Difference listings:
--- START ---

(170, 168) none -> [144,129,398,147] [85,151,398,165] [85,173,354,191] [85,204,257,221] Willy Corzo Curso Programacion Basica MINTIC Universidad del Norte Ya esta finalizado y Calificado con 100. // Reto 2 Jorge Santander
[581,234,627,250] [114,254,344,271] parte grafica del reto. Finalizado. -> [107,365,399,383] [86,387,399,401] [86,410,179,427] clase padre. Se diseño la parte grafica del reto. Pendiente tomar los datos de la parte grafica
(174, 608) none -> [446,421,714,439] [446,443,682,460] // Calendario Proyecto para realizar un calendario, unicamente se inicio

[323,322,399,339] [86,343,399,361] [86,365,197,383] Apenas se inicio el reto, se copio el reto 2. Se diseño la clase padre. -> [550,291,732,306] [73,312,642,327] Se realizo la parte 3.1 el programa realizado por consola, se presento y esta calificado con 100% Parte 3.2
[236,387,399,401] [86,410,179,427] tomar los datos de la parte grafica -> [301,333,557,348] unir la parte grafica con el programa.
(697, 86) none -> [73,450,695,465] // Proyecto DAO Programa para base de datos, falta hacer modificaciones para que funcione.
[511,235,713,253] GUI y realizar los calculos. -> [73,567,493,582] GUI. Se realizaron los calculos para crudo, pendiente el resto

--- END ---

Exercise: Only the lines above from the line with "[581,234,627,250] [114,254,344,271] parte" to the line with "(174, 608) none", those two lines included, should be reproduced exactly.

Task solution:
[581,234,627,250] [114,254,344,271] parte grafica del reto. Finalizado. -> [107,365,399,383] [86,387,399,401] [86,410,179,427] clase padre. Se diseño la parte grafica del reto. Pendiente tomar los datos de la parte grafica
(174, 608) none -> [446,421,714,439] [446,443,682,460] // Calendario Proyecto para realizar un calendario, unicamente se inicio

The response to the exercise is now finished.